* **Extracted entries**:
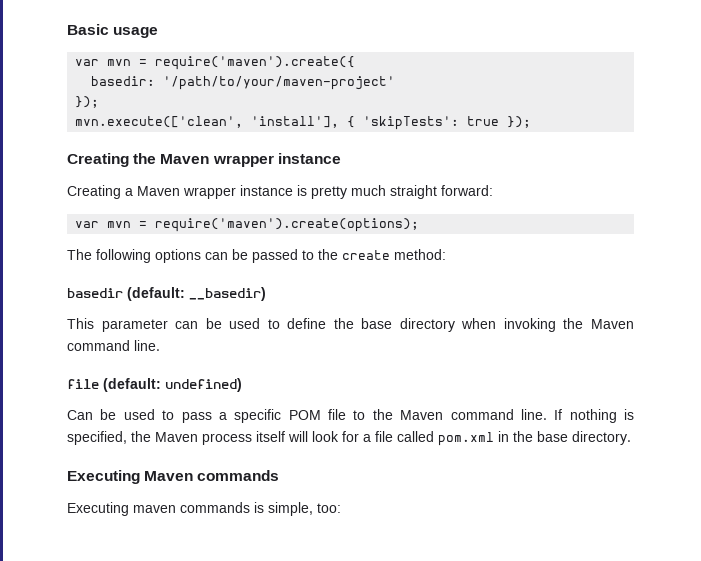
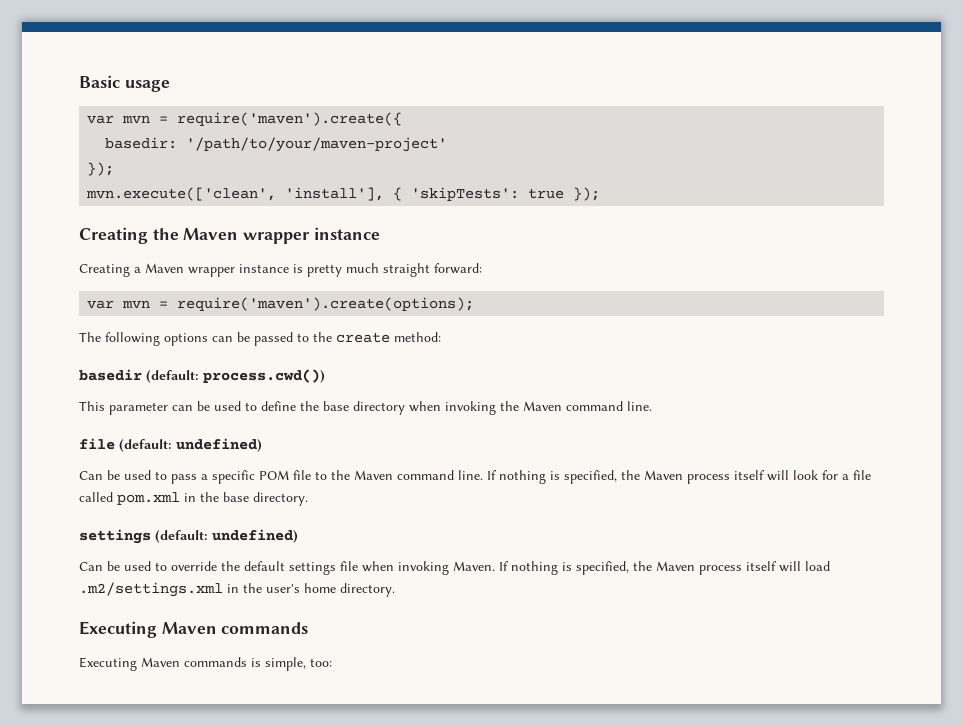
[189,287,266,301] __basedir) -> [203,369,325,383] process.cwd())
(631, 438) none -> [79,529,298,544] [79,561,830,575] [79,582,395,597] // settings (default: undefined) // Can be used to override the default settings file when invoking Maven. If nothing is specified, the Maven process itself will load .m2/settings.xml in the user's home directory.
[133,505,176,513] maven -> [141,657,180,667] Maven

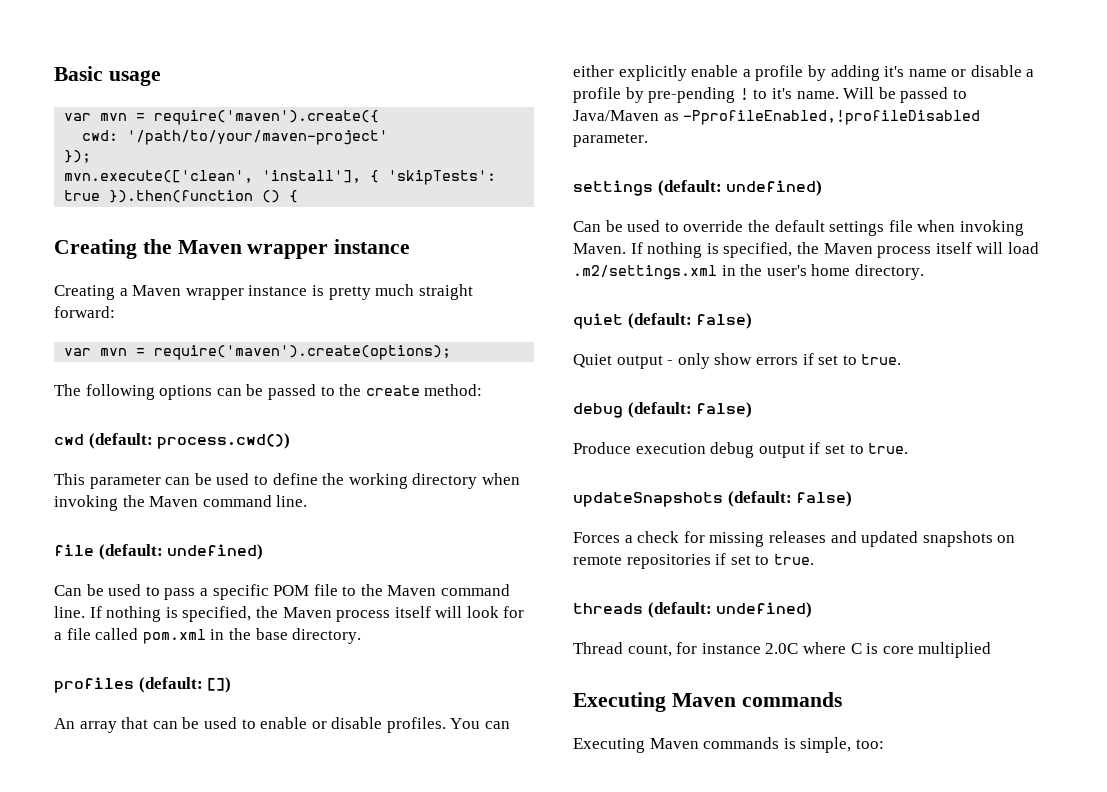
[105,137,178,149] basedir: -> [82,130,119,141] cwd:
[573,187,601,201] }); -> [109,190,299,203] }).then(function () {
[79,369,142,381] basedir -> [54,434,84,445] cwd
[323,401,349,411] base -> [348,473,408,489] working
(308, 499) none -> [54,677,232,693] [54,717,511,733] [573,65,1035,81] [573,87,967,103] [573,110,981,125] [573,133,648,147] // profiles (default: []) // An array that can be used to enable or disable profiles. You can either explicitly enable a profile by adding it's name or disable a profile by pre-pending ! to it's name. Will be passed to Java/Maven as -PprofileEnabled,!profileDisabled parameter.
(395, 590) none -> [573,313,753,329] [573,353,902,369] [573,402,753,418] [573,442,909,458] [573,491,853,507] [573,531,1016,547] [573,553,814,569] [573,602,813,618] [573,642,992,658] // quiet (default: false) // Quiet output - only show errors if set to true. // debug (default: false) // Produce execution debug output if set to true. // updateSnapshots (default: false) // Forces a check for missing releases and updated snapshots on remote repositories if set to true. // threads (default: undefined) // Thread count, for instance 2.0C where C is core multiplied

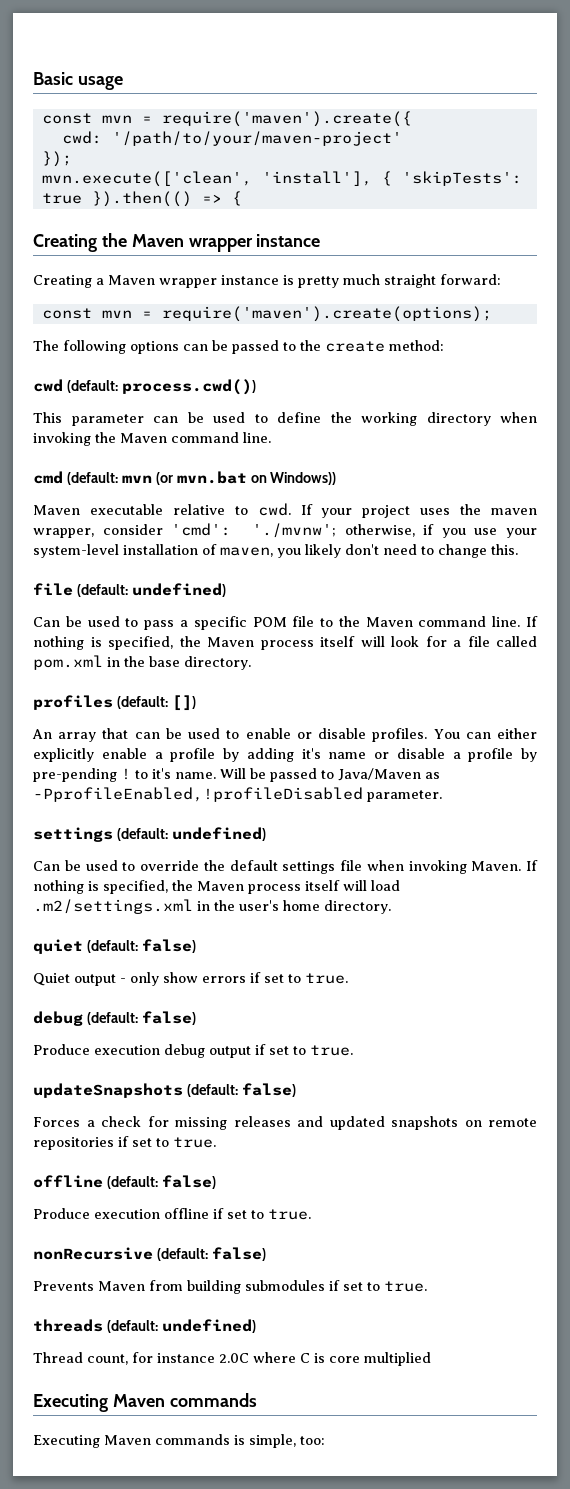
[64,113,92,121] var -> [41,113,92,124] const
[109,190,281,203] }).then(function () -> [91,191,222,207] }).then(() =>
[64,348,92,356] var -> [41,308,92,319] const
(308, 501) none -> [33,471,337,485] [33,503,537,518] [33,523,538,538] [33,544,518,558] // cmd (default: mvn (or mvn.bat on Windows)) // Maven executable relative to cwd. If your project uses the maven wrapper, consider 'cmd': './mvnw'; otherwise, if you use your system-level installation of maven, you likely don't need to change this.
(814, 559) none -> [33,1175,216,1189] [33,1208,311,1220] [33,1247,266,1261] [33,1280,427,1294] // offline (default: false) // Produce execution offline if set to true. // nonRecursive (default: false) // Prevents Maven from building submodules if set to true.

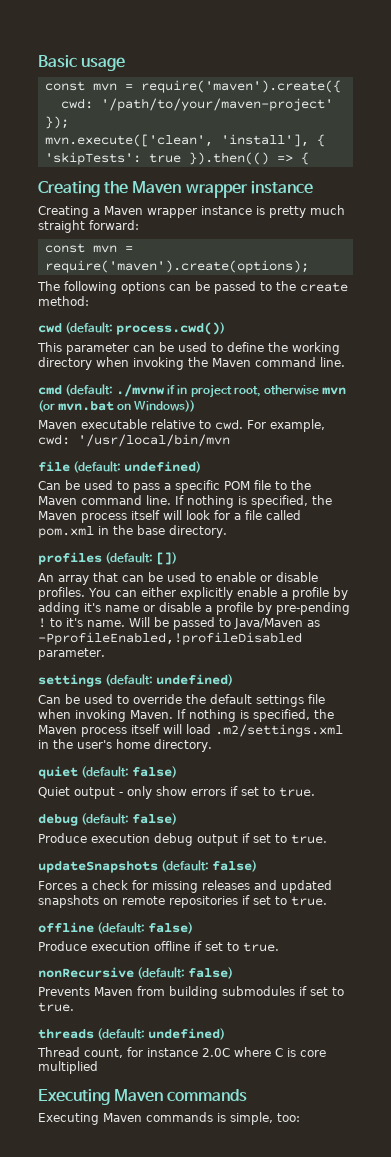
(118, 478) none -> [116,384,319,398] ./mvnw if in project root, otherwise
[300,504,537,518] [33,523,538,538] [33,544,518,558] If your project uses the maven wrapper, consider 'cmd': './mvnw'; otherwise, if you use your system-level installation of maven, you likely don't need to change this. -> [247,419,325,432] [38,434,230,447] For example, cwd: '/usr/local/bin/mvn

...

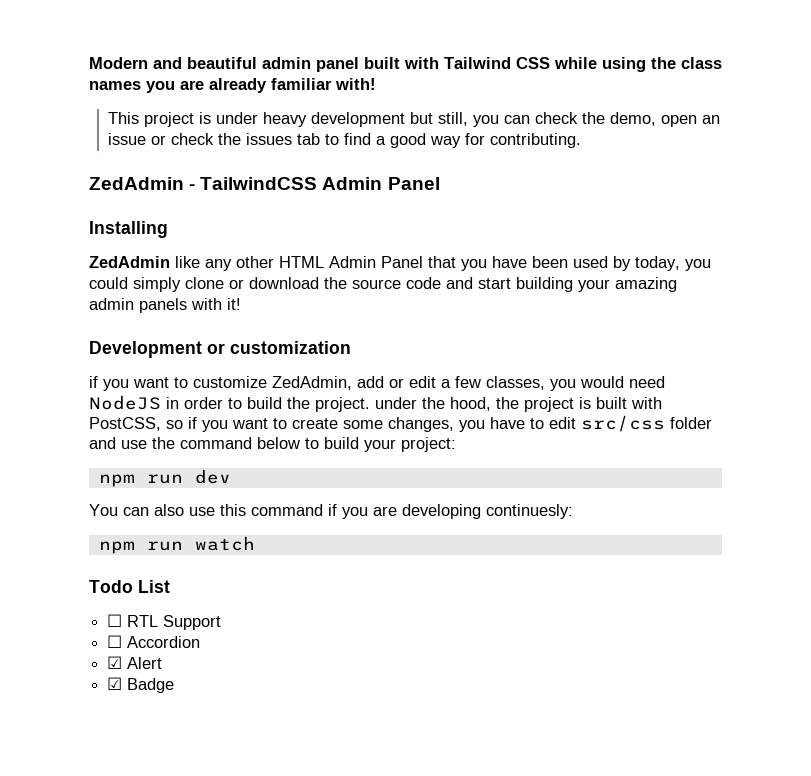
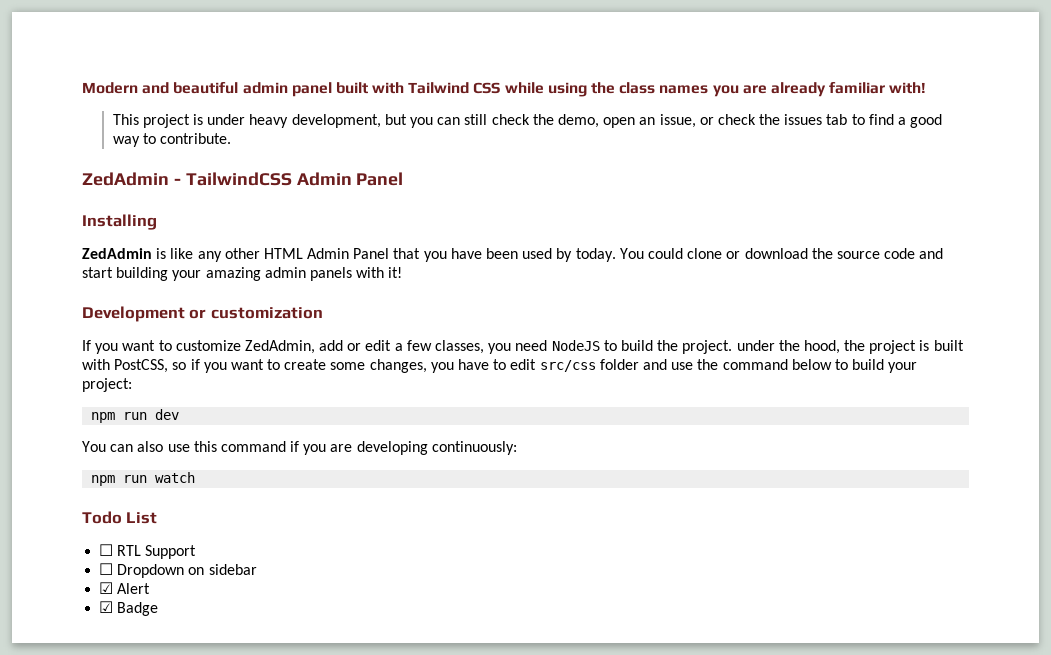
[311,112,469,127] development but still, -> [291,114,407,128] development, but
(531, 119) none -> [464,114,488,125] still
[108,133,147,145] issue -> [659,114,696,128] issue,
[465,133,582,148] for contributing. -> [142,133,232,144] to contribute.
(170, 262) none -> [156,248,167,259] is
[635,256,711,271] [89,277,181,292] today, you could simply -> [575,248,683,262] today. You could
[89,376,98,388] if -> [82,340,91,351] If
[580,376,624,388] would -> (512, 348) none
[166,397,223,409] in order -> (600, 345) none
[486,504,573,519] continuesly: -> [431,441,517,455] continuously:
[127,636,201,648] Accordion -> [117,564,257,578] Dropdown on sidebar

---

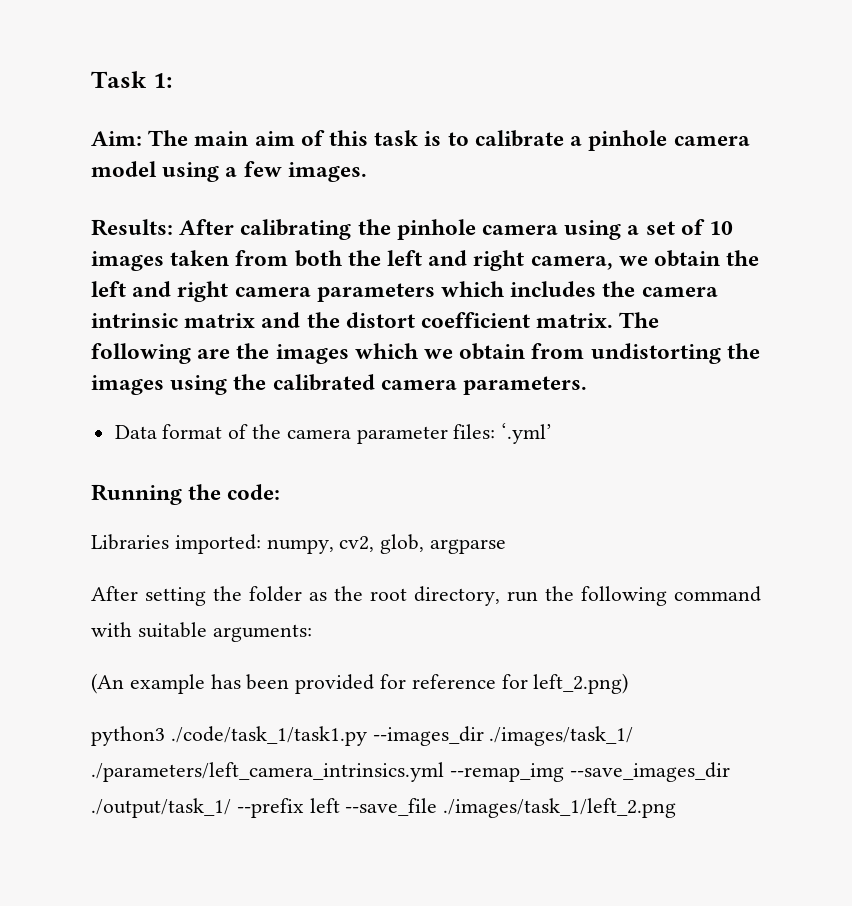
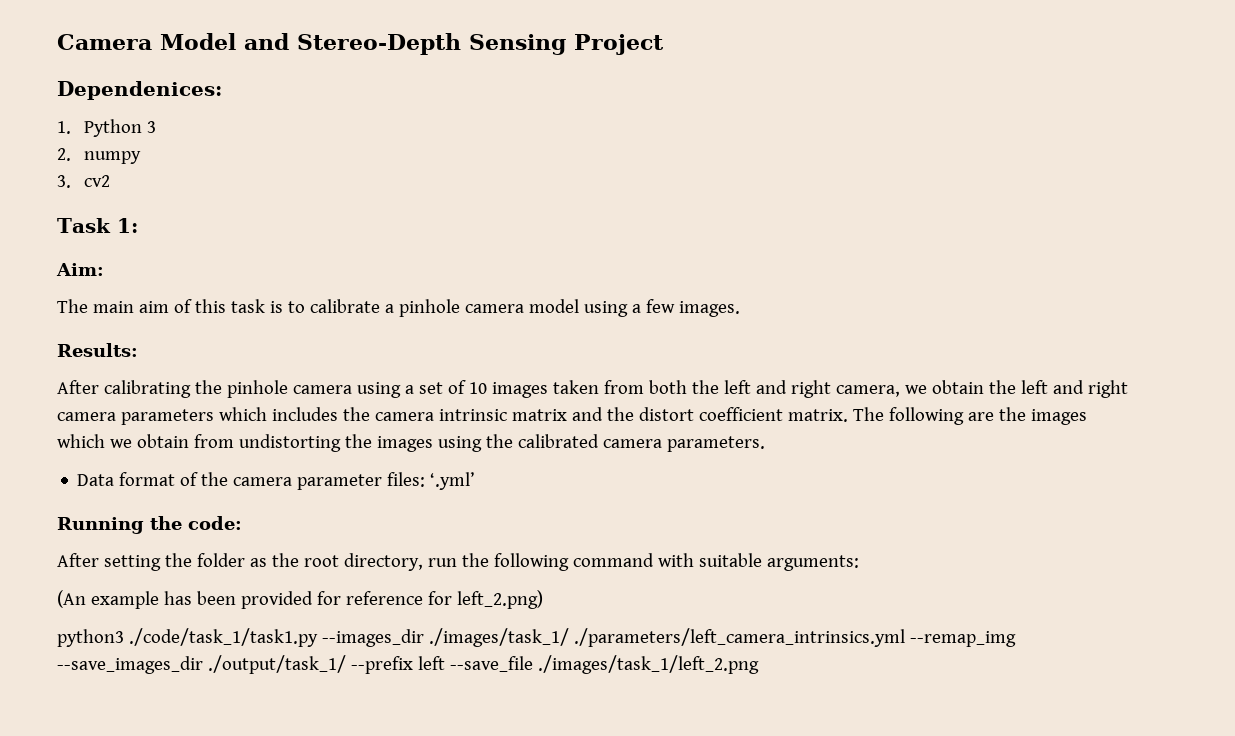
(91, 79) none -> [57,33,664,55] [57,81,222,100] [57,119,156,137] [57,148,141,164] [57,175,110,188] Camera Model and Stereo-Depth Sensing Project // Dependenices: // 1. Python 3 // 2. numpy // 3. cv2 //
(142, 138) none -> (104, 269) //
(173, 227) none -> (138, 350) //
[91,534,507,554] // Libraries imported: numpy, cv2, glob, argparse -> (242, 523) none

* **Required work**: Extract, from the material above, each line holding the word "installation".

* **Result for this exercise**:
(308, 501) none -> [33,471,337,485] [33,503,537,518] [33,523,538,538] [33,544,518,558] // cmd (default: mvn (or mvn.bat on Windows)) // Maven executable relative to cwd. If your project uses the maven wrapper, consider 'cmd': './mvnw'; otherwise, if you use your system-level installation of maven, you likely don't need to change this.
[300,504,537,518] [33,523,538,538] [33,544,518,558] If your project uses the maven wrapper, consider 'cmd': './mvnw'; otherwise, if you use your system-level installation of maven, you likely don't need to change this. -> [247,419,325,432] [38,434,230,447] For example, cwd: '/usr/local/bin/mvn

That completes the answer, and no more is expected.